== What you are asked to do ==
From the entries below, write out exactly the lines between the line holding "text: QJB220/460-0. 37" and the line holding "text-align: right ->", inclusive, excluding any pictures.

== Information ==

——————

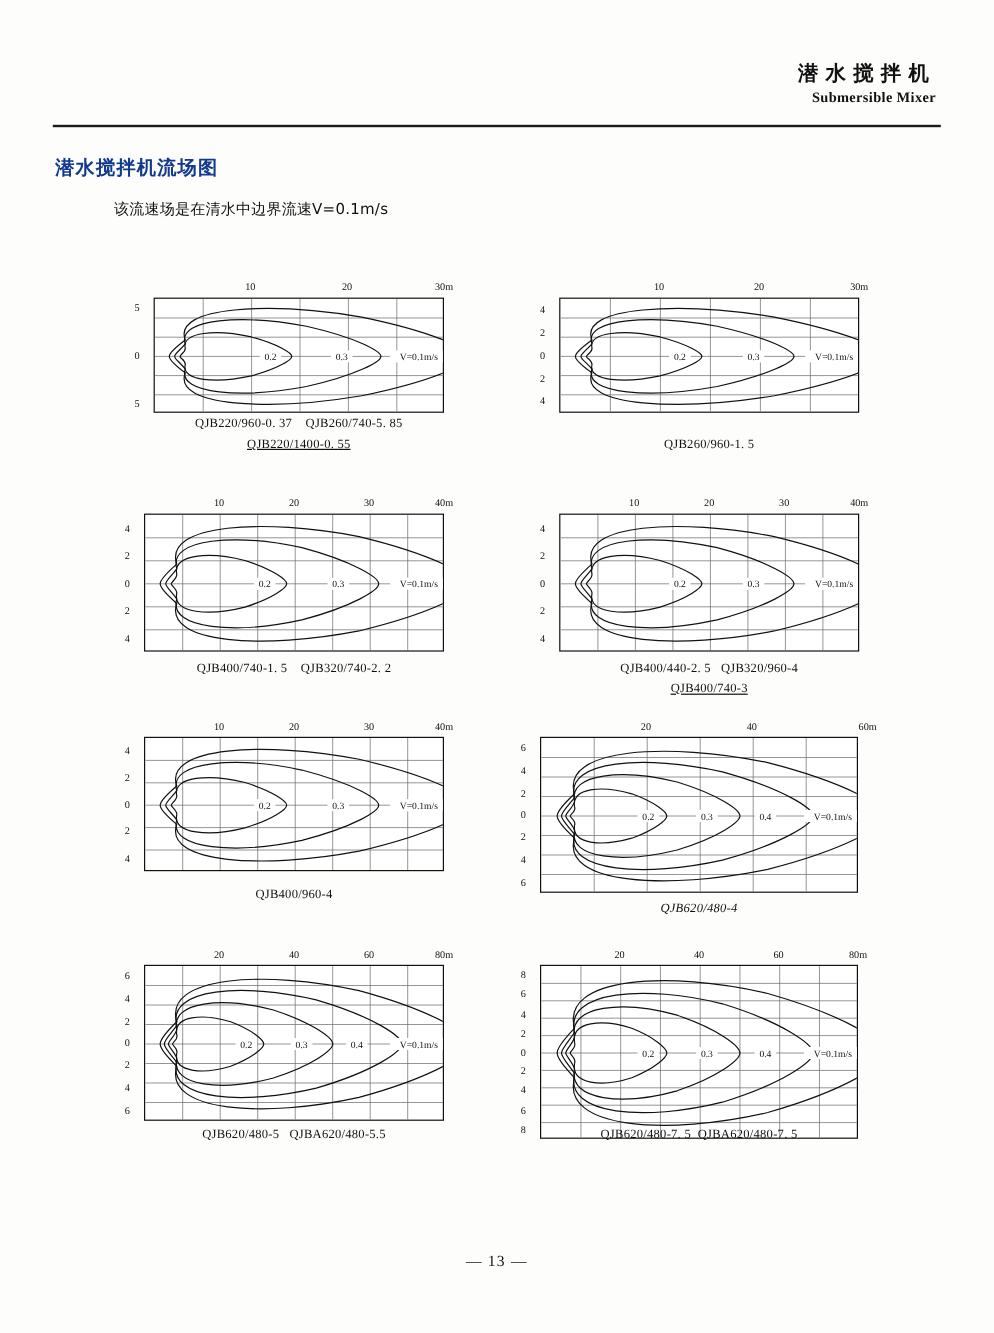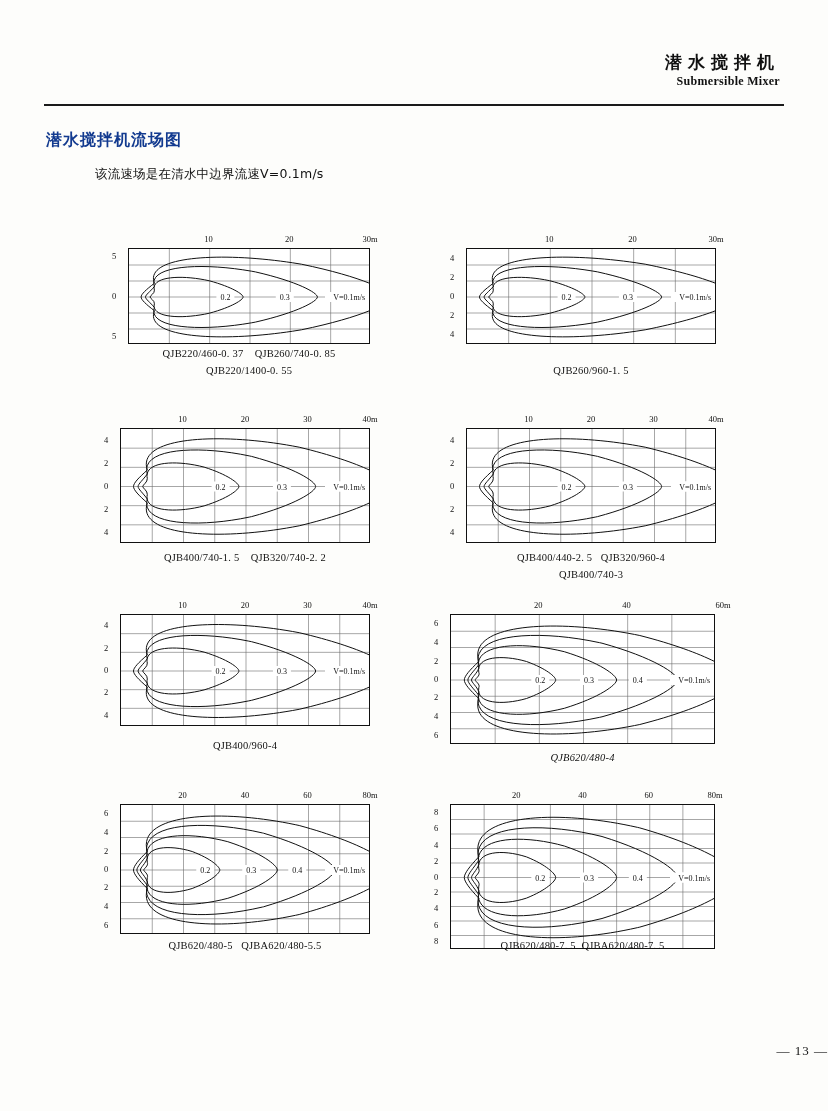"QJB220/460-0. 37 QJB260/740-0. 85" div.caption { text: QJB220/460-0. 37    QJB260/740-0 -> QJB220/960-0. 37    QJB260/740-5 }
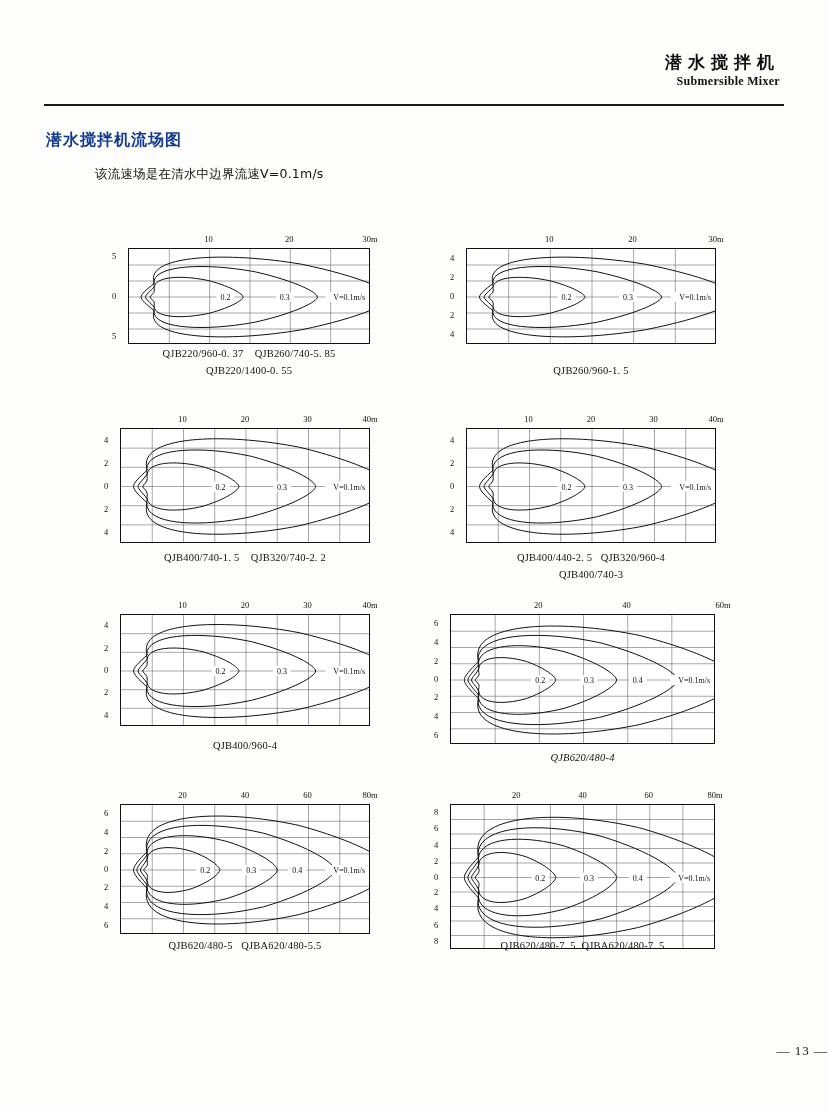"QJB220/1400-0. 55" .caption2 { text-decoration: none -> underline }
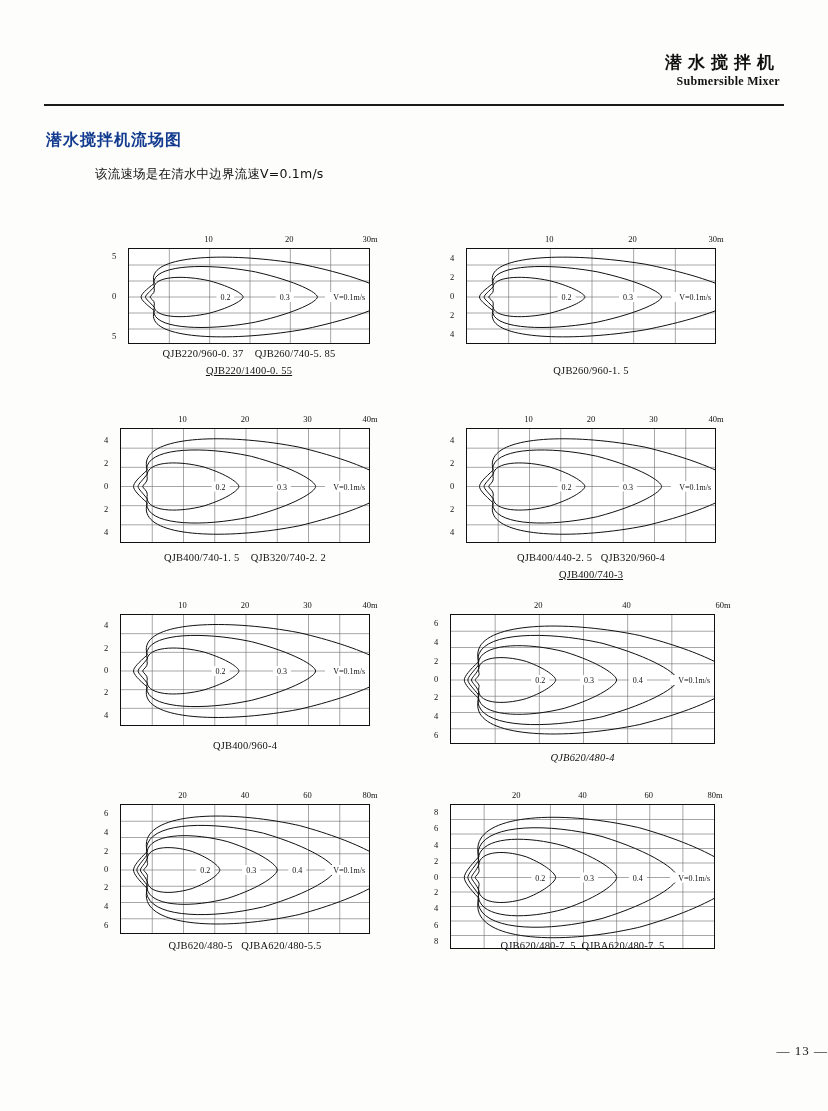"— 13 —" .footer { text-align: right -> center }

——————

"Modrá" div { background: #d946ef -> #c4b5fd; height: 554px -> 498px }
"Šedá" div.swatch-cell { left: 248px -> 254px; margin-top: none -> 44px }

——————

== Exercise output ==
"QJB220/460-0. 37 QJB260/740-0. 85" div.caption { text: QJB220/460-0. 37    QJB260/740-0 -> QJB220/960-0. 37    QJB260/740-5 }
"QJB220/1400-0. 55" .caption2 { text-decoration: none -> underline }
"— 13 —" .footer { text-align: right -> center }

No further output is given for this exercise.